Иное дело — проза. Прозаиков четверо, и, грешным делом, чуть не вырвалось, и, слава Богу, что только четверо! Иннокентий Сергеев с повестью «Костры», Екатерина Ткачева с рассказом «Дети бездомных ночей» и повестью «Я не помню», Анна Остроухова с повестью «Холмы» и Константин Давыдов-Тищенко с повестью «Штурм». Проза — не поэзия. И объемы больше, и по содержательной части иной подход требуется. К примеру, отважный писатель, прежде всего, задаст себе один-единственный, но книгообразующий вопрос: «Ради чего я хочу написать данное произведение?» Ради популярности, самоутверждения или потому что задохнусь, если не скажу, что меня переполняет? На мой взгляд, о конечной этой цели из представленных калининградских прозаиков задумалась только Екатерина Ткачева. И написала сильную, жесткую повесть «Я помню», напечатанную в сокращении. О детдомовской бедолаге, самой как порождении подлой и лицемерной системы равнодушия, и порождающей, в свою очередь, новые подсистемы, замыкающие этот безысходный круг. У Екатерины Ткачевой есть все предпосылки для того, чтобы вырасти в прозаика-реалиста, способного снабдить свои произведения изрядной порцией эмоции и через эмоцию достучаться до читательского разума.
Мужчинам-прозаикам Иннокентию Сергееву и Константину Давыдову-Тищенко соперничать с коллегой в этом плане трудно. Проза у первого — словно логически выстроенная задача. Есть «иксы» и «игреки», но мир, даже нереальный, узнаваем. Кроме того, автор периодически возвращает в реальность читателя, невзначай выпавшего оттуда, нашей общей словесной отрыжкой типа «отлил», «трахаться» и т. п. Не чуждается Сергеев и ненормативной лексики, что тоже не дает читателю забыться. Наверное, подобное отношение к своей прозе не может не сказаться на ее адресате, и потому, если бы меня спросили, о чем, собственно, это произведение, я бы ответила: «Одни сутки из жизни пьяного молодого человека». Причем, описание состояния нетрезвости как-то перевешивает политические и философские размышления автора.
Повесть «Штурм» Давыдова-Тищенко фантазийная, а с фантазии какой спрос? К тому же, при такой текстовой затравке, как эта: «Отовсюду, на фоне блеклого свинцово-рассветного неба свисала густая паутина трубчатых каркасов с прорванными ячеями», немудрено к середине произведения вообще забыть, о чем оно.

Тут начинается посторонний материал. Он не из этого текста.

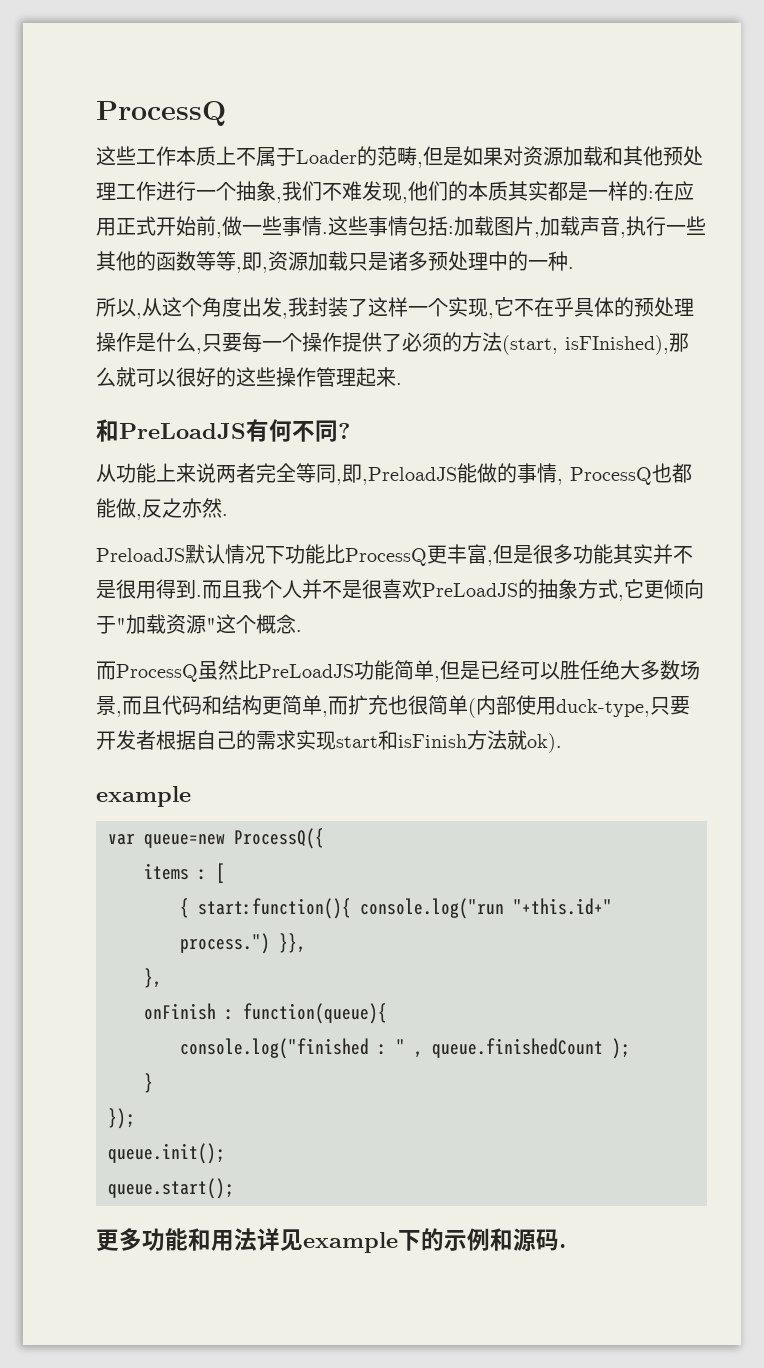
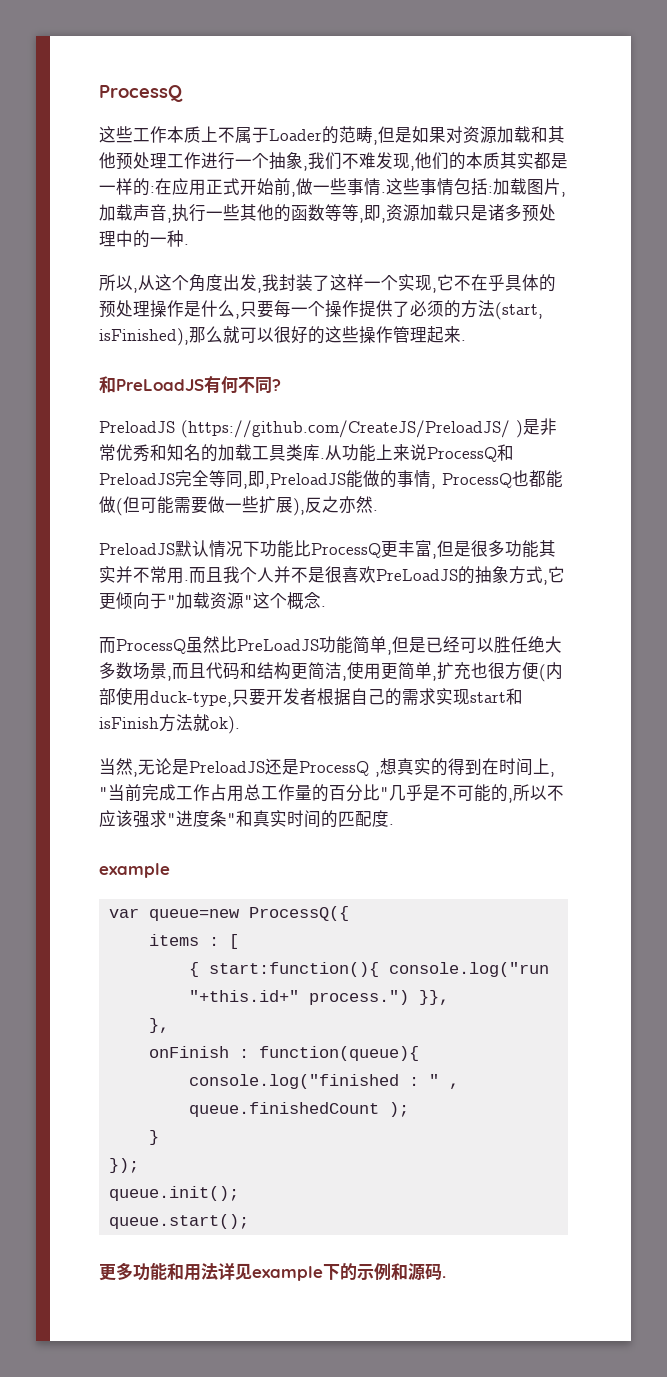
[565,335,669,355] isFInished), -> [99,328,189,346] isFinished),
(350, 431) none -> [99,418,557,438] [99,444,325,462] PreloadJS (https://github.com/CreateJS/PreloadJS/ )是非常优秀和知名的加载工具类库.
[216,463,256,483] 两者 -> [427,444,514,462] [99,473,175,485] ProcessQ和PreloadJS
[136,514,142,520] , -> [116,496,305,516] (但可能需要做一些扩展),
[96,579,196,599] 是很用得到 -> [150,566,184,584] 常用
[302,695,348,717] 单,而 -> [325,662,437,681] 洁,使用更简单,
[428,695,468,715] 简单 -> [505,662,539,680] 方便
(562, 743) none -> [99,758,555,777] [99,784,564,803] [99,810,394,828] // 当然,无论是PreloadJS还是ProcessQ ,想真实的得到在时间上, "当前完成工作占用总工作量的百分比"几乎是不可能的,所以不应该强求"进度条"和真实时间的匹配度.

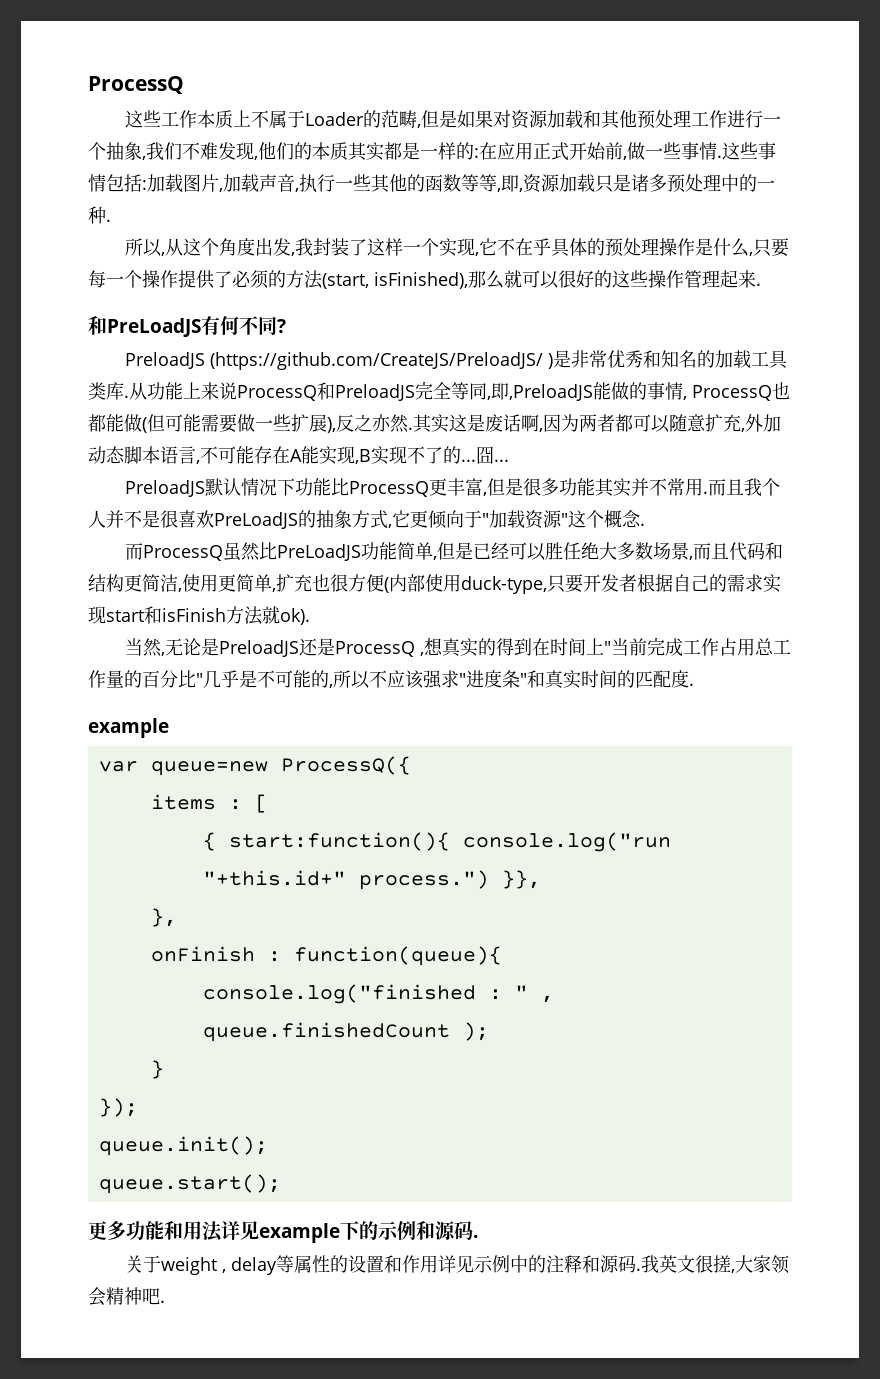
(378, 510) none -> [413,414,781,433] [88,446,509,465] 其实这是废话啊,因为两者都可以随意扩充,外加动态脚本语言,不可能存在A能实现,B实现不了的...囧...
[550,772,555,777] , -> (605, 646) none
(446, 1277) none -> [125,1255,791,1275] [88,1287,165,1306] // 关于weight , delay等属性的设置和作用详见示例中的注释和源码.我英文很搓,大家领会精神吧.

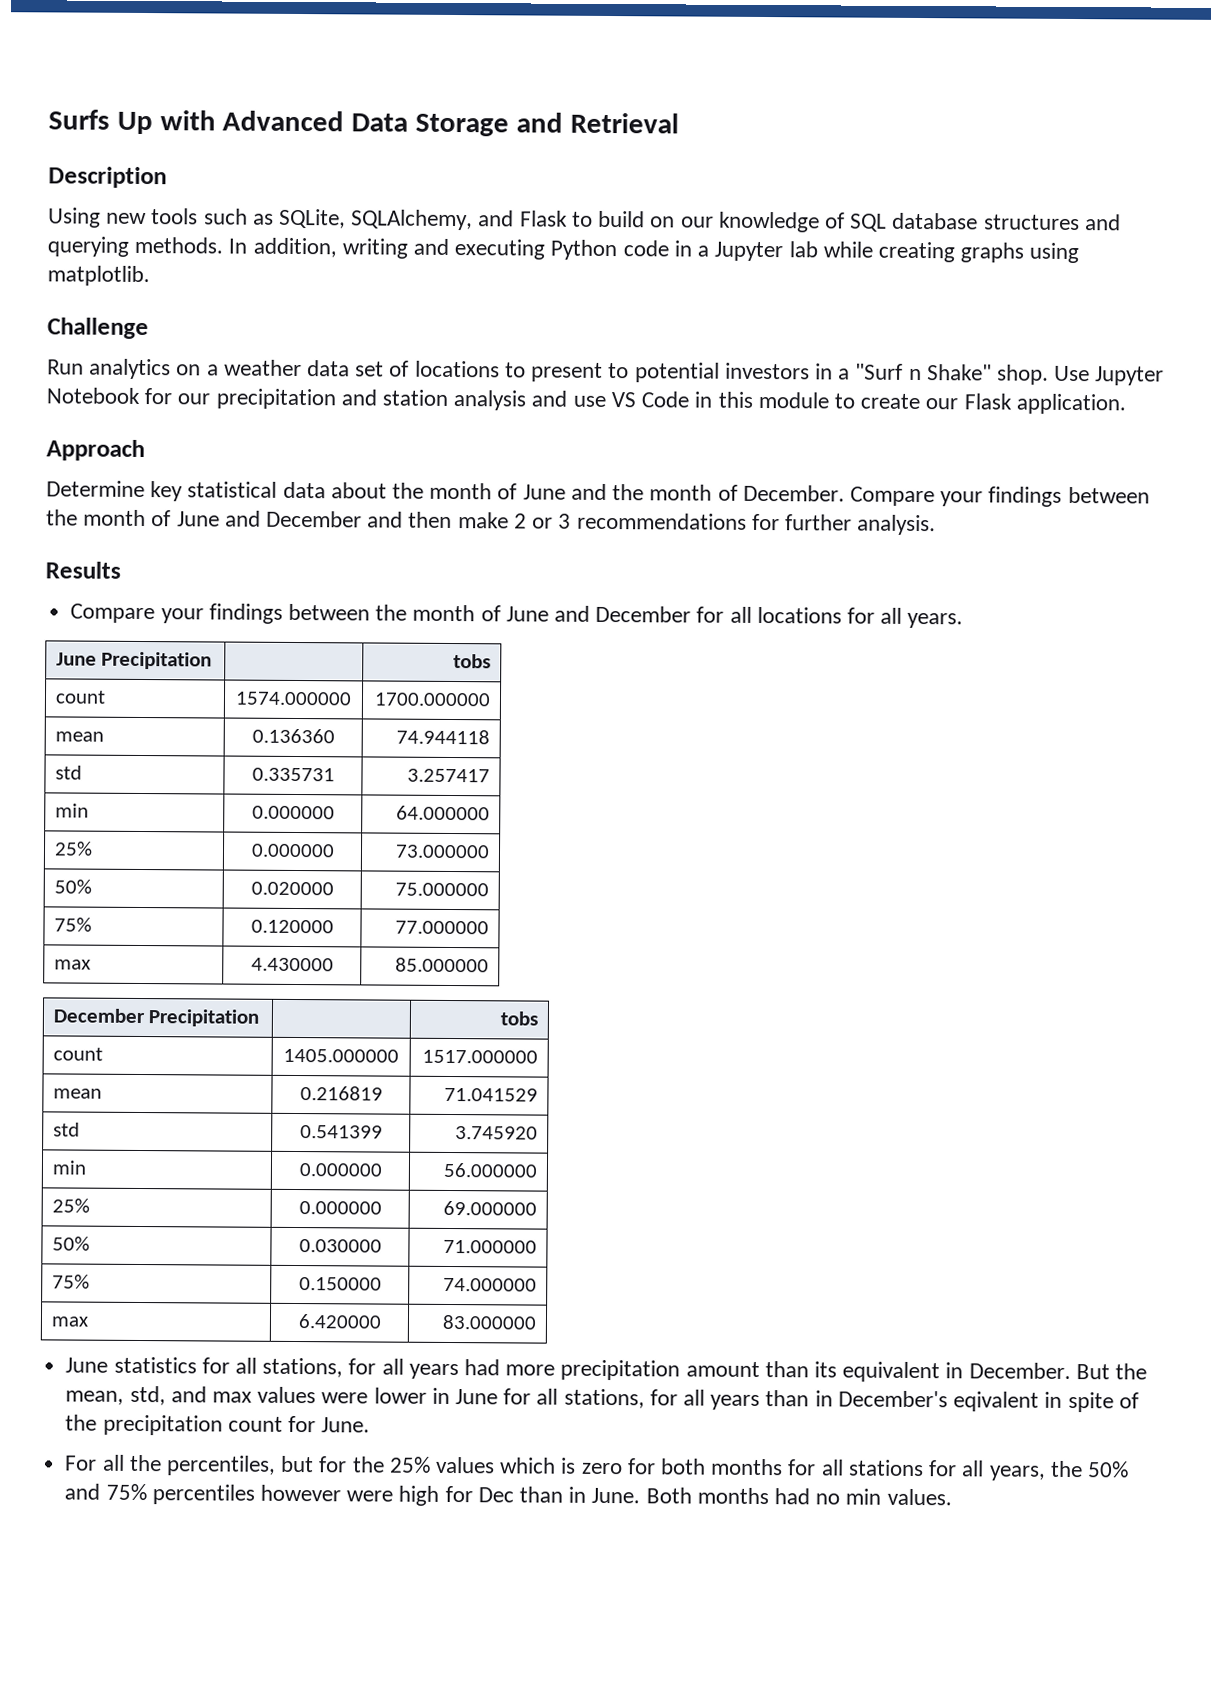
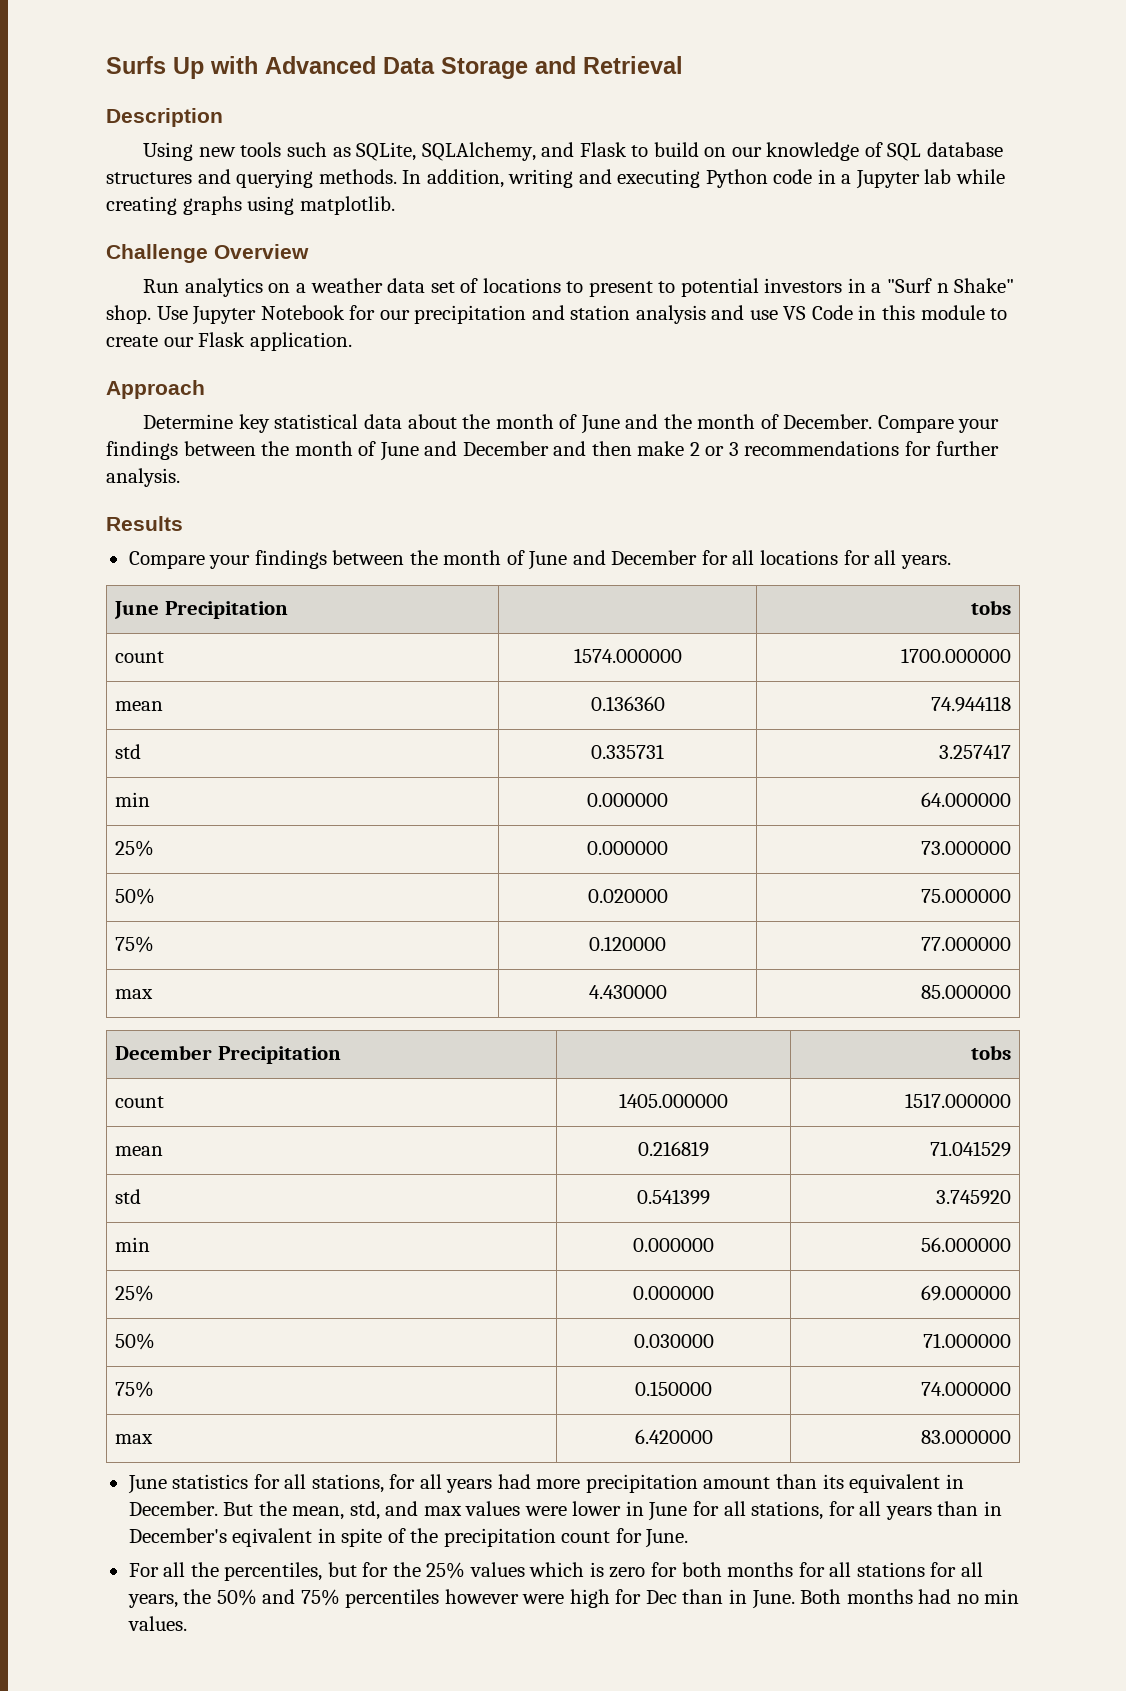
(149, 328) none -> [214,244,309,259] Overview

И, наконец, еще один представитель цеха прозаиков — Анна Остроухова. Сразу признаюсь, я — небольшой поклонник жанра дневника. Тем более дневника молодой особы. Тем более, когда у особы нет пока ни жизненного опыта, ни утвердившейся гражданской позиции, ни внутренних нравственных ограничений. Под последними я понимаю утаивание такого рода размышлений, как: «Почему у него не стоит?» Или рассуждений на такую глубокомысленную тему, как: «Красива я иль не красива?». Мы все когда-то вели дневники, они росли вместе с нами. Вместе в ними мы формировали свою содержательную часть, и мне кажется неуместным и просто бескультурным выставлять на всеобщее обозрение полудетский лепет, не предваряющий еще ни одно значительное событие в твоей жизни.
Если же это проба пера новоявленного автора, то почему я, добросовестный и законопослушный читатель, должна проглатывать мало того, что бездарные («в нас бушевала взаимная необходимость»), но и просто небезопасные рассказы о наркотическом кайфе? Амфетамин, гашиш, «экстази» — технология приема, описание действия, которое вполне может стать побуждением к действию. Вот примеры фраз из серии рассказов горе-литераторши, посвященных ее общению с наркотиками. «Человеку необходимо рисковать», «Я не хотела, чтобы это кончалось», «Поразительное ощущение свободы!» На такой недвусмысленный призыв откликнется не один желторотый диссидент или просто любопытствующий субъект, тем более, что книга находится в открытом доступе, и «первая проба» как бы даже одобрена Правительством Калининградской области.